EXERCISE DESCRIPTION ▸ What you return must match the listing below exactly, minus any pictures.

═══ DATA TO PROCESS

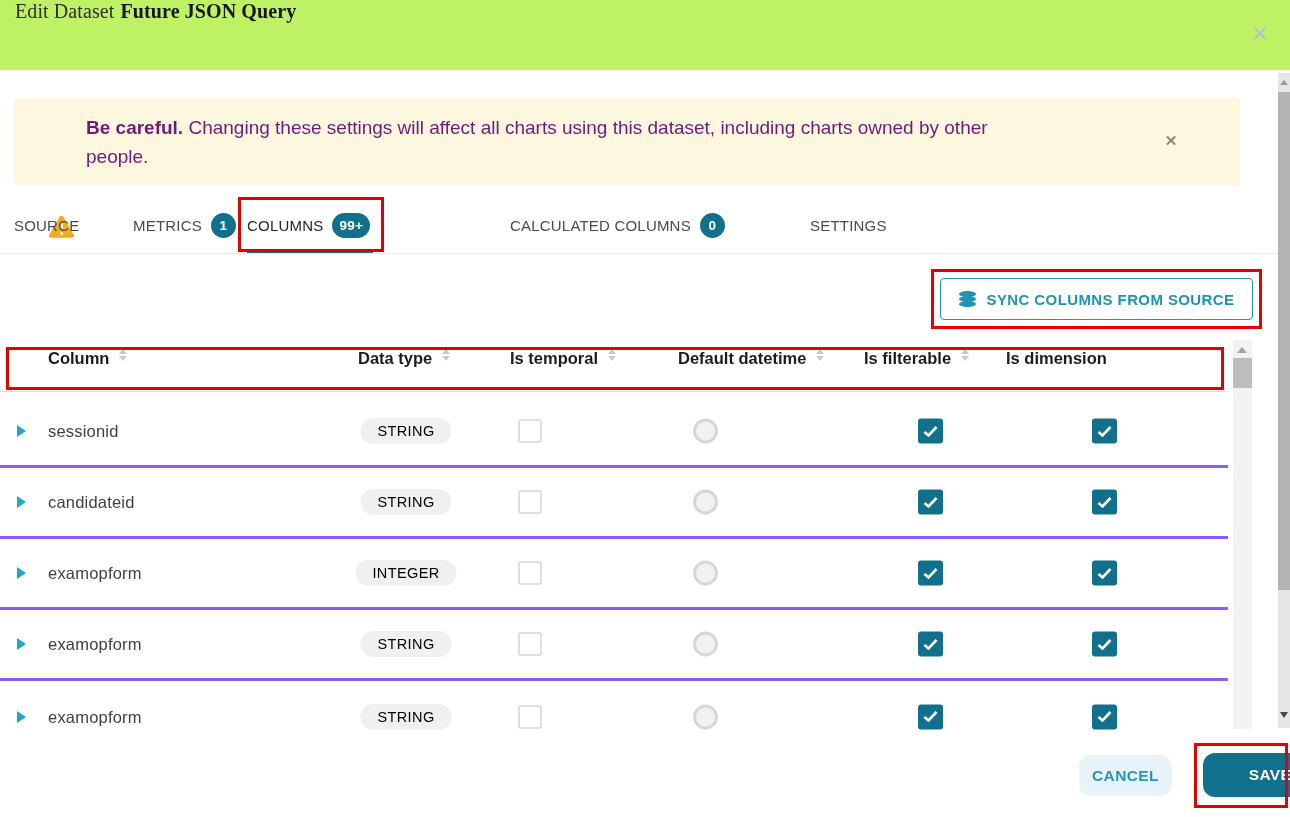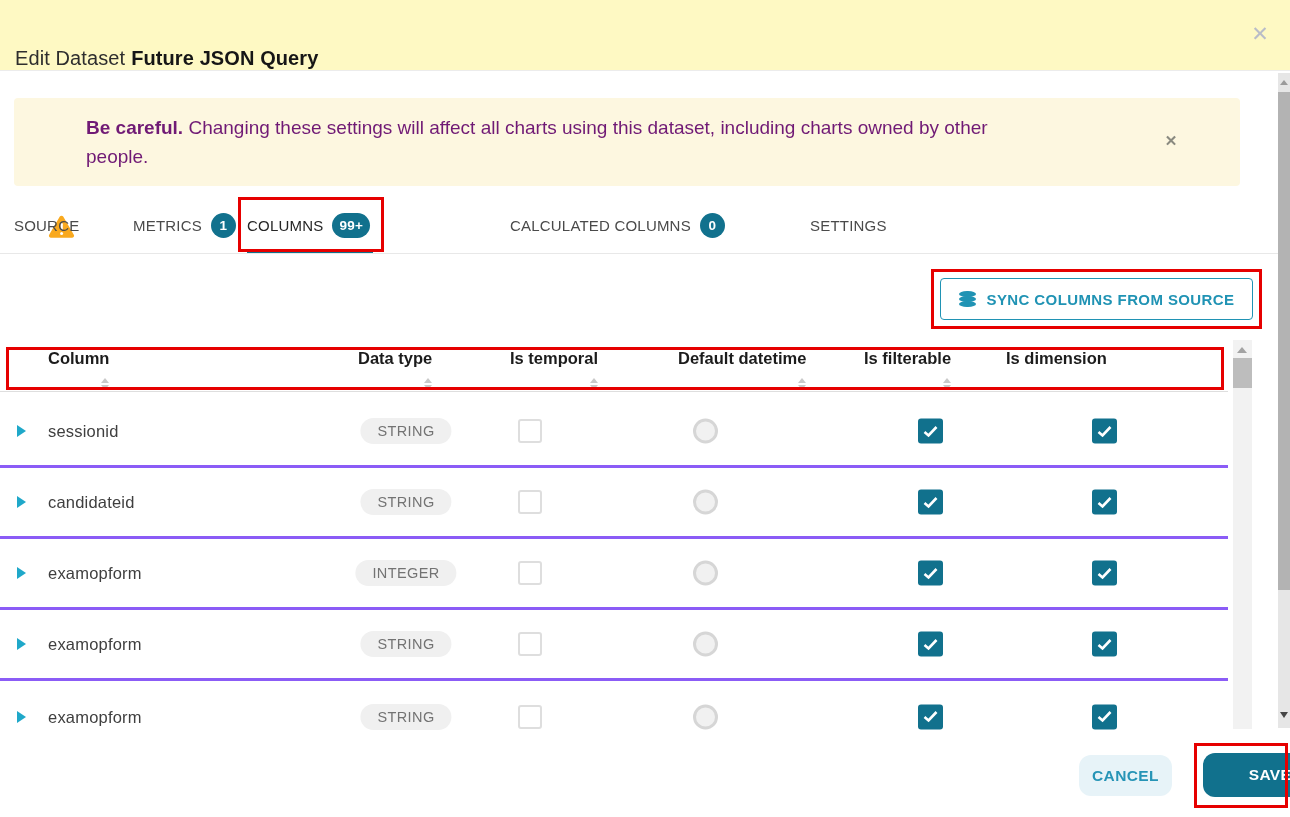--- a/index.html
+++ b/index.html
@@ -6,22 +6,22 @@
   body{
     width:1290px;height:817px;overflow:hidden;background:#fff;
     font-family:"Liberation Sans",sans-serif;
     -webkit-font-smoothing:antialiased;
   }
   .stage{position:relative;width:1290px;height:817px;background:#fff;}
 
   
   .modal-header{
     position:absolute;left:0;top:0;width:1290px;height:71px;
-    background:#fef9c3;border-bottom:1px solid #ececec;box-sizing:border-box;
-    display:flex;align-items:flex-end;padding-left:15px;
+    background:#bef264;border-bottom:1px solid #ececec;box-sizing:border-box;
+    display:flex;align-items:flex-start;padding-left:15px;font-family:Liberation Serif, serif;
   }
   .title{font-size:20px;color:#2e2e2e;letter-spacing:.1px;}
   .title .t-name{font-weight:700;color:#161616;margin-left:6px;}
   .modal-close{
     position:absolute;right:16px;top:20px;width:28px;height:28px;
     display:flex;align-items:center;justify-content:center;
     font-size:21px;color:#b9bdc8;cursor:pointer;
   }
 
   
@@ -64,37 +64,37 @@
     display:flex;align-items:center;justify-content:center;gap:11px;
     color:#2093b4;font-size:15px;font-weight:700;letter-spacing:.4px;cursor:pointer;
   }
   .db-icon{display:flex;flex-direction:column;align-items:center;}
   .db-disc{width:17px;height:6.5px;border-radius:50%;background:#2093b4;margin-top:-1.5px;}
   .db-disc:first-child{margin-top:0;}
 
   
   .th{
     position:absolute;top:349px;height:42px;
-    display:flex;align-items:flex-end;gap:10px;
-    font-weight:700;font-size:16.5px;color:#1c1c1c;cursor:pointer;flex-direction:column;
+    display:flex;align-items:flex-start;gap:10px;
+    font-weight:700;font-size:16.5px;color:#1c1c1c;cursor:pointer;
   }
   .sort{display:flex;flex-direction:column;gap:2px;}
   .tri-up{width:0;height:0;border-left:4.5px solid transparent;border-right:4.5px solid transparent;border-bottom:5px solid #c9c9c9;}
   .tri-down{width:0;height:0;border-left:4.5px solid transparent;border-right:4.5px solid transparent;border-top:5px solid #c9c9c9;}
   .header-line{position:absolute;left:0;top:391px;width:1228px;height:1px;background:#dedede;}
 
   
   .table-viewport{position:absolute;left:0;top:392px;width:1228px;height:339px;overflow:hidden;background:#fff;}
   .t-row{position:absolute;left:0;width:1228px;height:71px;border-bottom:3px solid #8b5cf6;box-sizing:border-box;}
   .cell{position:absolute;top:50%;transform:translateY(-50%);}
   .caret{left:17px;width:0;height:0;border-top:6px solid transparent;border-bottom:6px solid transparent;border-left:9px solid #1fa8c9;cursor:pointer;}
   .col-name{left:48px;font-size:16.5px;color:#3f3f3f;letter-spacing:.2px;}
   .type-badge{
     left:406px;transform:translate(-50%,-50%);
-    background:#f0f0f0;color:#737373;font-size:14.5px;letter-spacing:.4px;
+    background:#f0f0f0;color:#000000;font-size:14.5px;letter-spacing:.4px;
     padding:5px 17px;border-radius:14px;white-space:nowrap;
   }
   .cb-empty{left:518px;width:24px;height:24px;border:2px solid #dedede;border-radius:3px;background:#fff;box-sizing:border-box;cursor:pointer;}
   .radio-empty{left:693px;width:25px;height:25px;border:3px solid #d6d6d6;border-radius:50%;background:#f1f1f1;box-sizing:border-box;cursor:pointer;}
   .cb-checked{width:25px;height:25px;background:#11718d;border-radius:3px;display:flex;align-items:center;justify-content:center;cursor:pointer;}
   .cb-filterable{left:918px;}
   .cb-dimension{left:1092px;}
 
   
   .inner-sb-track{position:absolute;left:1233px;top:340px;width:19px;height:389px;background:#f2f2f2;}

══════

RESPONSE TO THE EXERCISE ▸
--- a/index.html
+++ b/index.html
@@ -6,22 +6,22 @@
   body{
     width:1290px;height:817px;overflow:hidden;background:#fff;
     font-family:"Liberation Sans",sans-serif;
     -webkit-font-smoothing:antialiased;
   }
   .stage{position:relative;width:1290px;height:817px;background:#fff;}
 
   
   .modal-header{
     position:absolute;left:0;top:0;width:1290px;height:71px;
-    background:#fef9c3;border-bottom:1px solid #ececec;box-sizing:border-box;
-    display:flex;align-items:flex-end;padding-left:15px;
+    background:#bef264;border-bottom:1px solid #ececec;box-sizing:border-box;
+    display:flex;align-items:flex-start;padding-left:15px;font-family:Liberation Serif, serif;
   }
   .title{font-size:20px;color:#2e2e2e;letter-spacing:.1px;}
   .title .t-name{font-weight:700;color:#161616;margin-left:6px;}
   .modal-close{
     position:absolute;right:16px;top:20px;width:28px;height:28px;
     display:flex;align-items:center;justify-content:center;
     font-size:21px;color:#b9bdc8;cursor:pointer;
   }
 
   
@@ -64,37 +64,37 @@
     display:flex;align-items:center;justify-content:center;gap:11px;
     color:#2093b4;font-size:15px;font-weight:700;letter-spacing:.4px;cursor:pointer;
   }
   .db-icon{display:flex;flex-direction:column;align-items:center;}
   .db-disc{width:17px;height:6.5px;border-radius:50%;background:#2093b4;margin-top:-1.5px;}
   .db-disc:first-child{margin-top:0;}
 
   
   .th{
     position:absolute;top:349px;height:42px;
-    display:flex;align-items:flex-end;gap:10px;
-    font-weight:700;font-size:16.5px;color:#1c1c1c;cursor:pointer;flex-direction:column;
+    display:flex;align-items:flex-start;gap:10px;
+    font-weight:700;font-size:16.5px;color:#1c1c1c;cursor:pointer;
   }
   .sort{display:flex;flex-direction:column;gap:2px;}
   .tri-up{width:0;height:0;border-left:4.5px solid transparent;border-right:4.5px solid transparent;border-bottom:5px solid #c9c9c9;}
   .tri-down{width:0;height:0;border-left:4.5px solid transparent;border-right:4.5px solid transparent;border-top:5px solid #c9c9c9;}
   .header-line{position:absolute;left:0;top:391px;width:1228px;height:1px;background:#dedede;}
 
   
   .table-viewport{position:absolute;left:0;top:392px;width:1228px;height:339px;overflow:hidden;background:#fff;}
   .t-row{position:absolute;left:0;width:1228px;height:71px;border-bottom:3px solid #8b5cf6;box-sizing:border-box;}
   .cell{position:absolute;top:50%;transform:translateY(-50%);}
   .caret{left:17px;width:0;height:0;border-top:6px solid transparent;border-bottom:6px solid transparent;border-left:9px solid #1fa8c9;cursor:pointer;}
   .col-name{left:48px;font-size:16.5px;color:#3f3f3f;letter-spacing:.2px;}
   .type-badge{
     left:406px;transform:translate(-50%,-50%);
-    background:#f0f0f0;color:#737373;font-size:14.5px;letter-spacing:.4px;
+    background:#f0f0f0;color:#000000;font-size:14.5px;letter-spacing:.4px;
     padding:5px 17px;border-radius:14px;white-space:nowrap;
   }
   .cb-empty{left:518px;width:24px;height:24px;border:2px solid #dedede;border-radius:3px;background:#fff;box-sizing:border-box;cursor:pointer;}
   .radio-empty{left:693px;width:25px;height:25px;border:3px solid #d6d6d6;border-radius:50%;background:#f1f1f1;box-sizing:border-box;cursor:pointer;}
   .cb-checked{width:25px;height:25px;background:#11718d;border-radius:3px;display:flex;align-items:center;justify-content:center;cursor:pointer;}
   .cb-filterable{left:918px;}
   .cb-dimension{left:1092px;}
 
   
   .inner-sb-track{position:absolute;left:1233px;top:340px;width:19px;height:389px;background:#f2f2f2;}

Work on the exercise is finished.